My story begins at 18 when I was diagnosed with Depression. I had a decent life and good prospects for the future but my whole life I’d felt different, like I didn’t fit in anywhere. I was picked on at school and my self esteem was almost non existent. As a teenager I was shy and withdrawn, a big change from the happy, confident child I once was, but I always put it down to hormones. I didn’t know that as time would go on, my mental state would decline and eventually it would become so bad that I would turn to self harm to make myself feel better. I hated the way I looked and the person that I had become, I became sneaky and good at portraying a happy, excited young person when inside I was falling further and further down. Eventually my Mum caught on to what I was doing to myself and my GP became involved, I was put on antidepressants and I began to feel better….for a few months and then it would be like the medication had just stopped working, my medication would get changed or increased and again for a short while things would improve and then suddenly stop, I’d begin to sink again. This led to my first suicide attempt, a memory that still brings back extremely dark feelings. I promised myself after that I would never do that to myself again but I broke that promise a year later when I overdosed once again, the only decent thing is that I can’t remember that attempt, it’s a blur because of the tablets I took. Two years passed after that, I became stronger, went to therapy which I hated, it would give me hope for a few months and then I’d smarten up and tell the psychologist what they wanted to hear, I’d be discharged and on my own again. I started to work for the first time and I was proud of myself but once again my depression followed me and brought me down, the pressure of work and stress made me attempt to take my own life again at 21.
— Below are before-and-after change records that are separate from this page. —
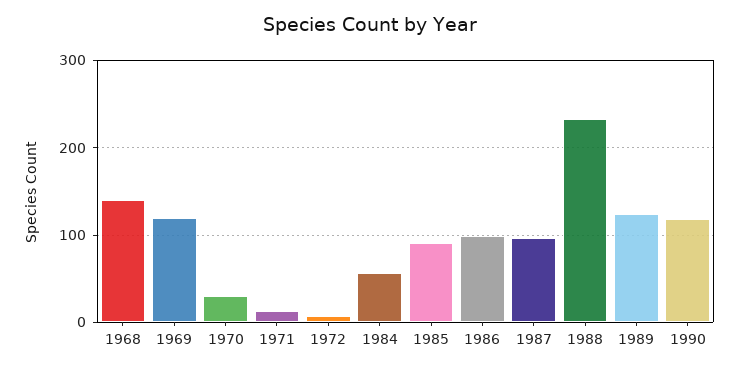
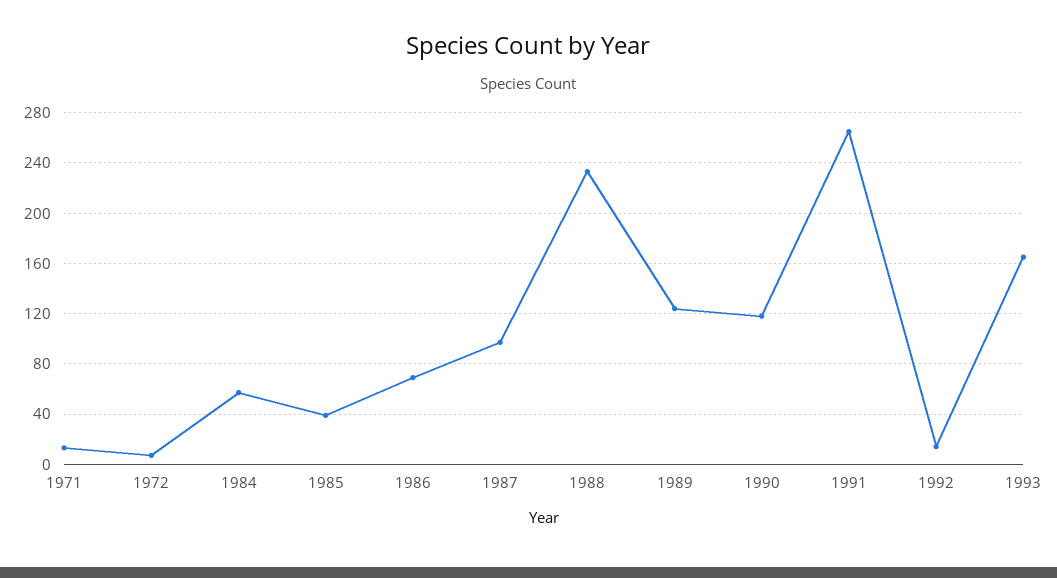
1968: 140 -> none
1969: 120 -> none
1970: 30 -> none
1985: 90 -> 40
1986: 100 -> 70
1991: none -> 265
1992: none -> 15
1993: none -> 165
At 22 I met the man that is know my Fiancé and he supported me and pushed me to be better. His patience and understanding helped me cope. I caught Glandular Fever shortly after and some Doctors have suggested that Depression made me weaker and because my body was so run down I couldn’t fight the virus properly which is why I’ve now been diagnosed with Chronic Fatigue Syndrome/Post Viral Syndrome. My body is in a constant state of fatigue, I can sleep for 10 hours at night and wake up feel just as exhausted as when I went to bed. My muscles and joints ache after a short amount of activity. I feel like a ninety year old woman has taken over my body and my depression still hovers over me, making me doubt my strength and hoping that I will give up again. My blog is my way of letting out my frustration, coping with the constant struggle and hopefully finding inspiration and support from people suffering in a similar way because of so tired of Fighting against my own body and mind alone.